[Web document revisions]
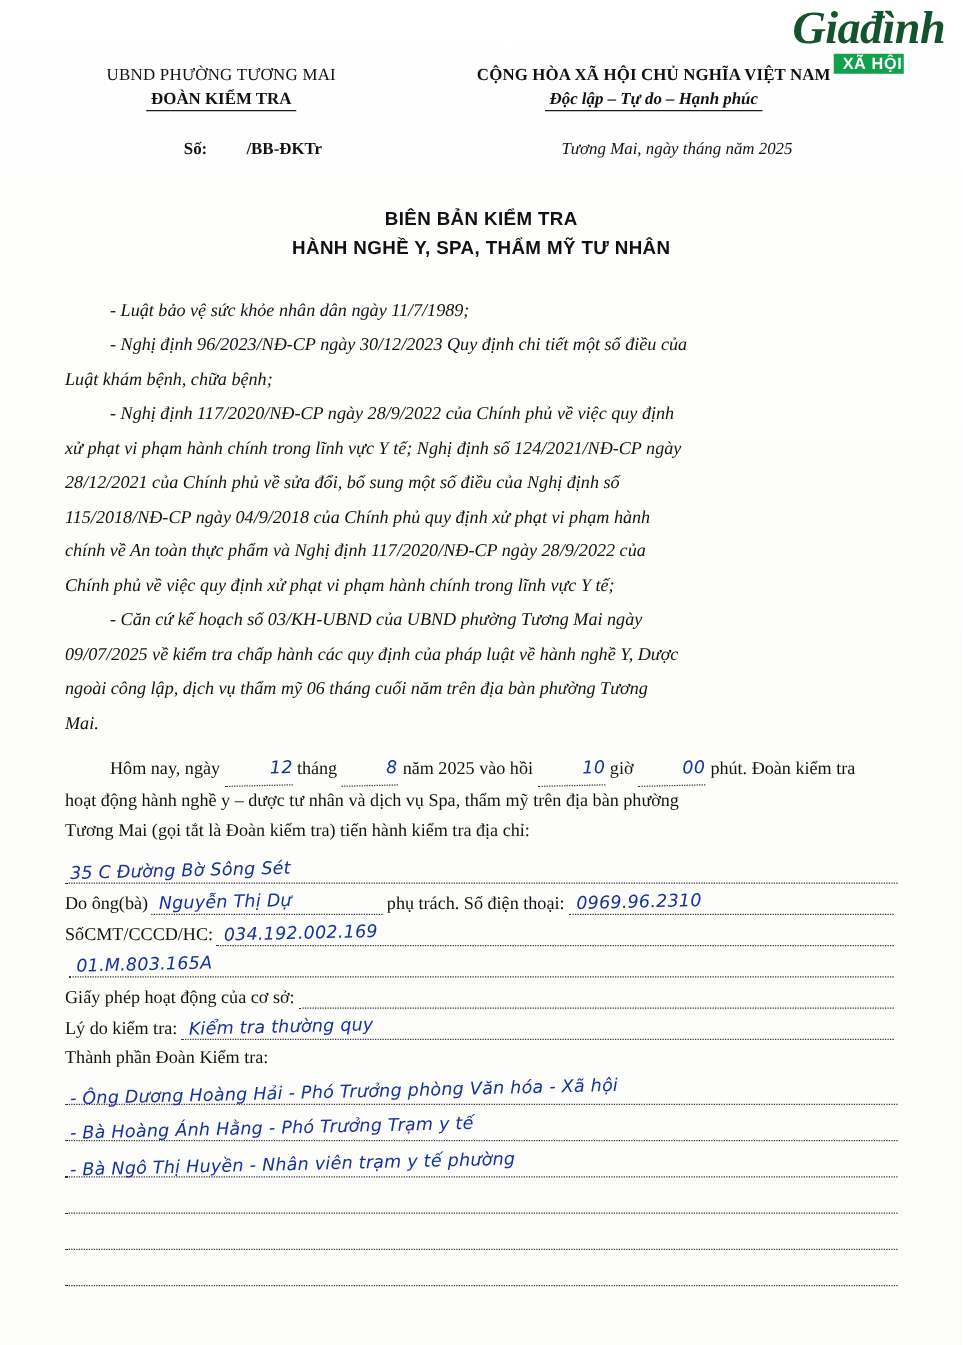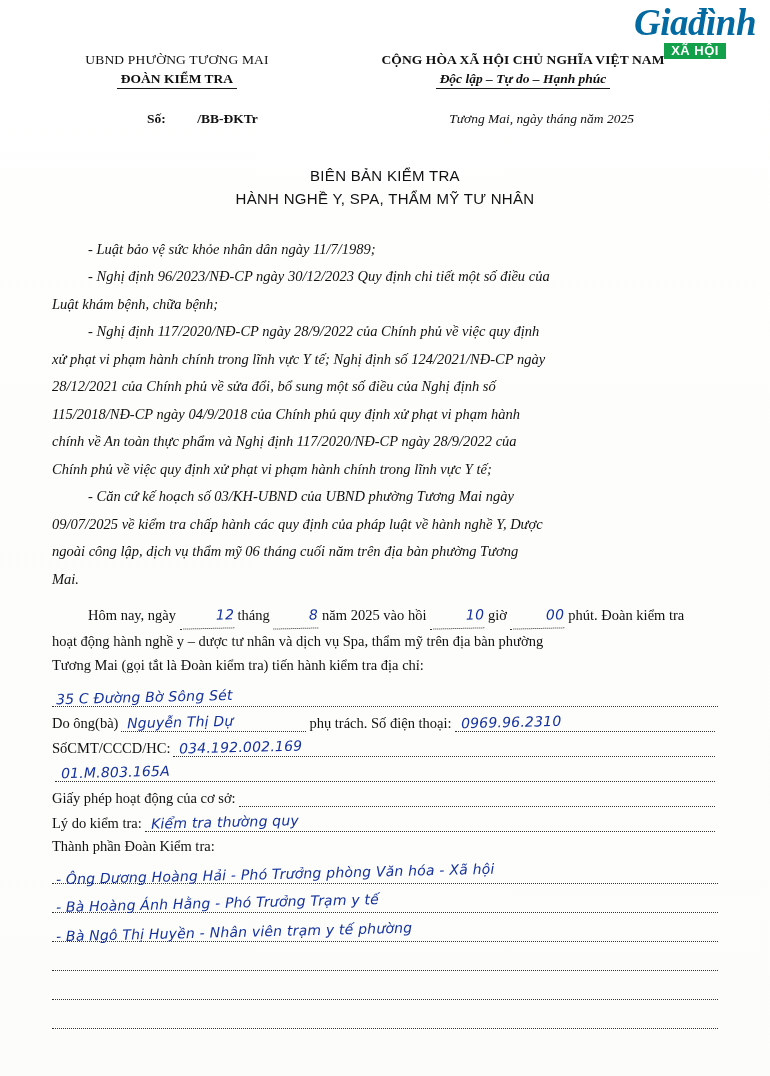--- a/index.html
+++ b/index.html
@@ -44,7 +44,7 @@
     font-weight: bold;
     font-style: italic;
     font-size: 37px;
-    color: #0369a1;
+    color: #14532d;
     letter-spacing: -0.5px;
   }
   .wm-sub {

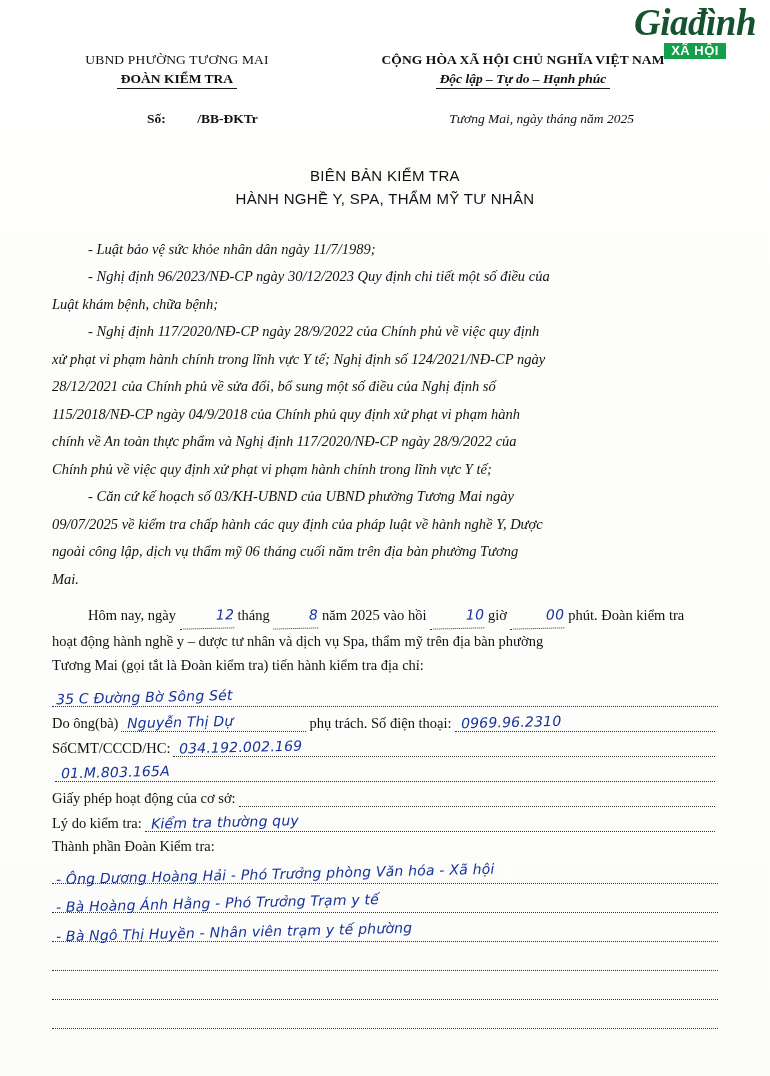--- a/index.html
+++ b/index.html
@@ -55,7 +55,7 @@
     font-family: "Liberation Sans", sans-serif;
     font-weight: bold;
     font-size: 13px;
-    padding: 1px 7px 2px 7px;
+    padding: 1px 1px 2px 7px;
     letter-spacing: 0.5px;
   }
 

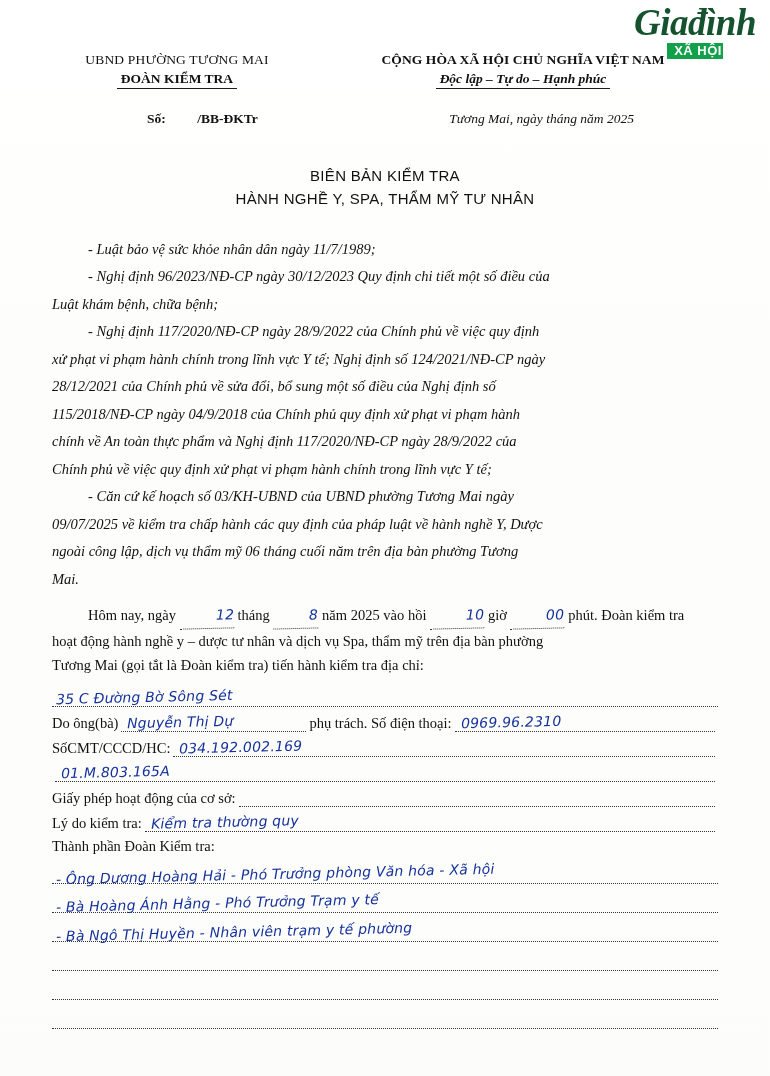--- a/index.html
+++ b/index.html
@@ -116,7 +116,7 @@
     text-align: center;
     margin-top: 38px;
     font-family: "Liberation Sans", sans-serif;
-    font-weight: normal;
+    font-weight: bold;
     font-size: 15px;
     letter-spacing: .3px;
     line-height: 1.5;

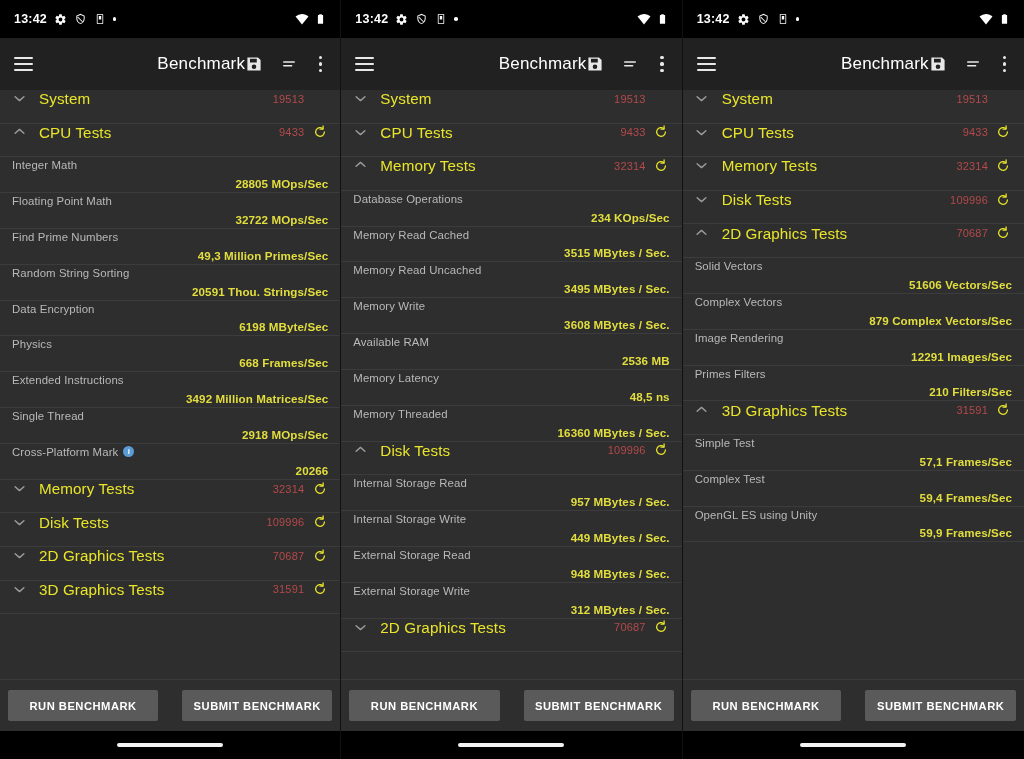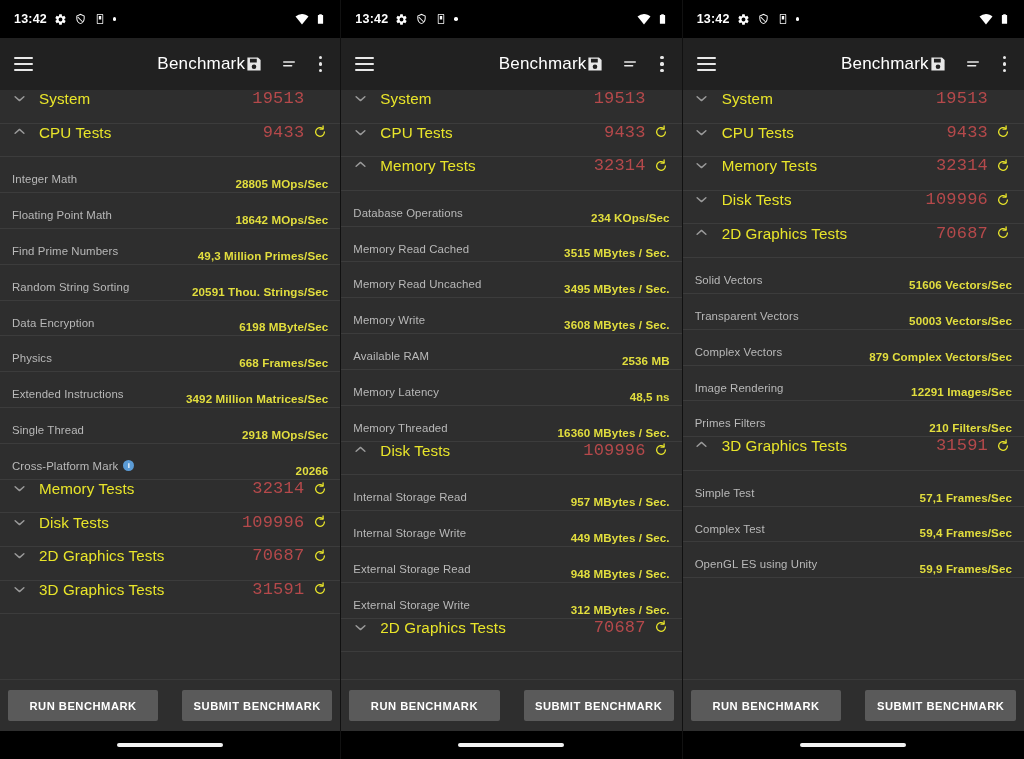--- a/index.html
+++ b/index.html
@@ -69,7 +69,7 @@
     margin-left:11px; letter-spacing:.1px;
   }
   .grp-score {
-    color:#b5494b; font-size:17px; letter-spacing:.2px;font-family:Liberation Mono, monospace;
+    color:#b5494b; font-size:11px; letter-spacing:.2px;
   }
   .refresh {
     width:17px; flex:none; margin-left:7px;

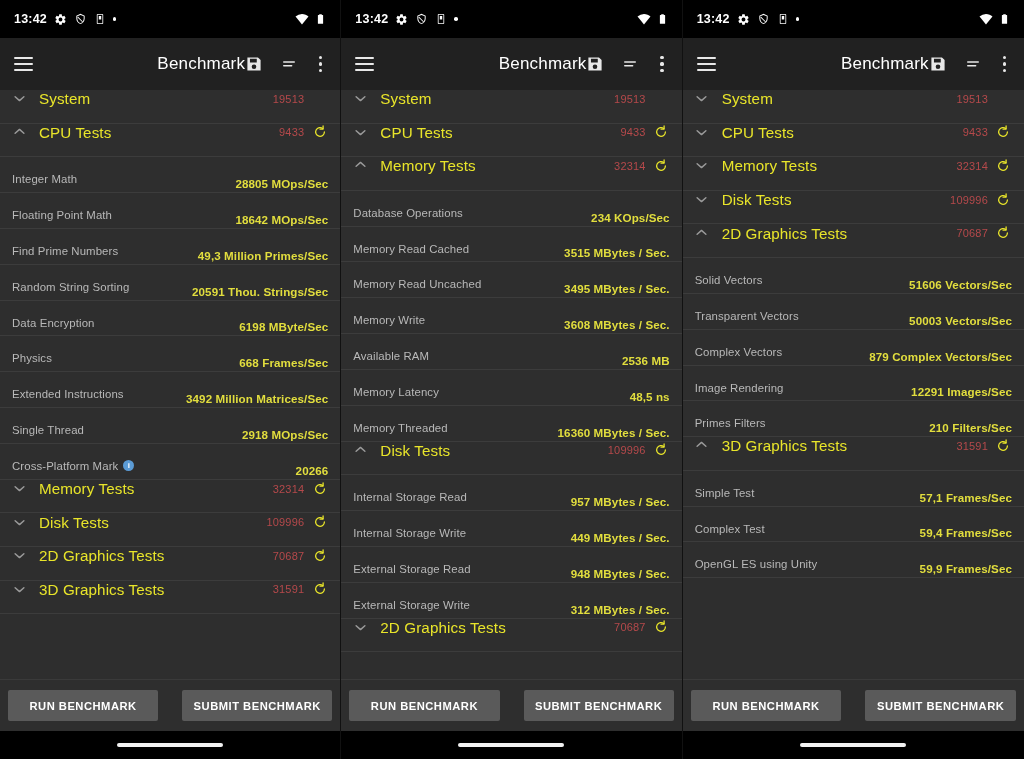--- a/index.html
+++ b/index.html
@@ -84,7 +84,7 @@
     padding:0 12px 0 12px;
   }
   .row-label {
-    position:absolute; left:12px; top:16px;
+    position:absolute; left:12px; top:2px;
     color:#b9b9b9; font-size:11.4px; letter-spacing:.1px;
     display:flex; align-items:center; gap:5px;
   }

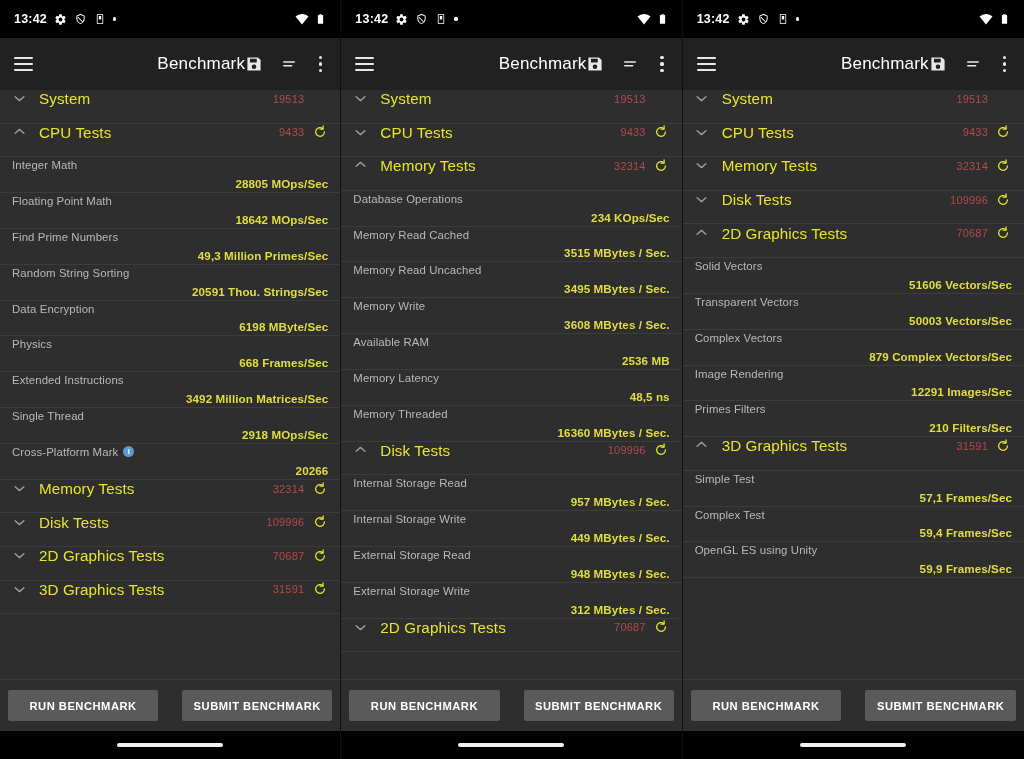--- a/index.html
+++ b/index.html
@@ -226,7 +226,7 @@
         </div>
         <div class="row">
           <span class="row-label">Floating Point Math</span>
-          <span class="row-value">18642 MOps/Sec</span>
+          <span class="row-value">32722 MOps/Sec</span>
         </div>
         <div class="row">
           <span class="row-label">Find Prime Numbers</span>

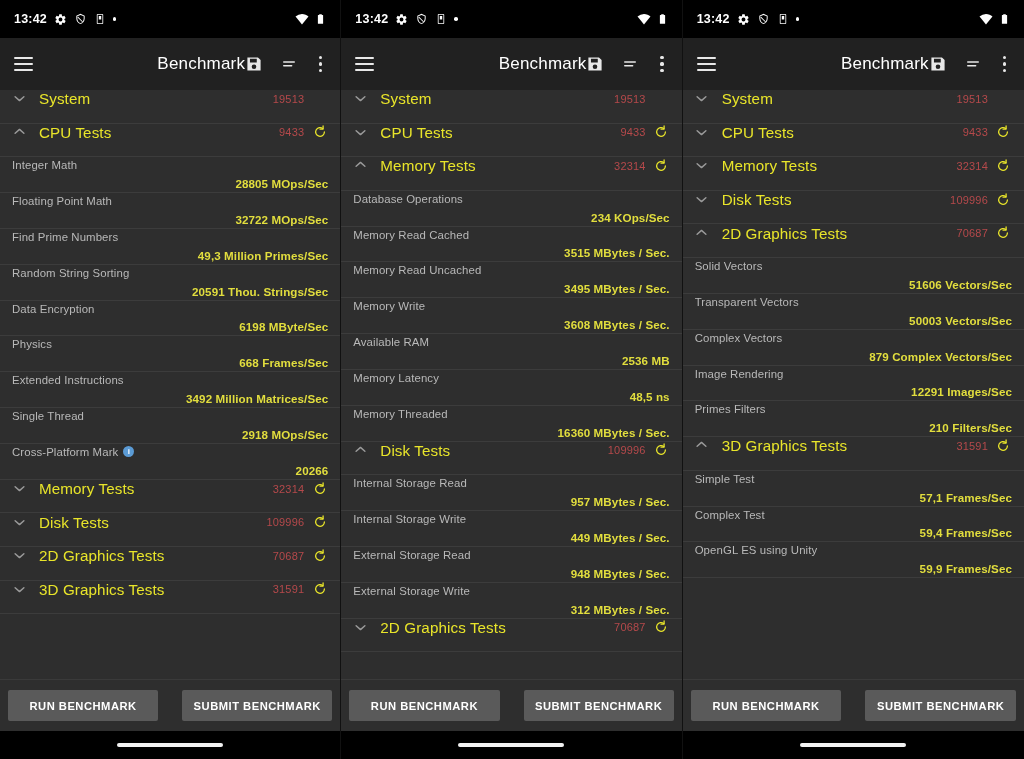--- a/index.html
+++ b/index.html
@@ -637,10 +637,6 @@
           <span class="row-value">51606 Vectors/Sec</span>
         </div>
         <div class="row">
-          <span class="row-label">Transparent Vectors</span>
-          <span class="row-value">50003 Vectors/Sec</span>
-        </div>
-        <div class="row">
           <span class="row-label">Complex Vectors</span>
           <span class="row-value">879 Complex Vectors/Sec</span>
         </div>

**WHAT IS BEING ASKED**
The string "span" marks the lines to copy; report each of them from the data above.

**ANSWER SECTION**
           <span class="row-label">Floating Point Math</span>
-          <span class="row-value">18642 MOps/Sec</span>
+          <span class="row-value">32722 MOps/Sec</span>
           <span class="row-label">Find Prime Numbers</span>
           <span class="row-value">51606 Vectors/Sec</span>
-          <span class="row-label">Transparent Vectors</span>
-          <span class="row-value">50003 Vectors/Sec</span>
           <span class="row-label">Complex Vectors</span>
           <span class="row-value">879 Complex Vectors/Sec</span>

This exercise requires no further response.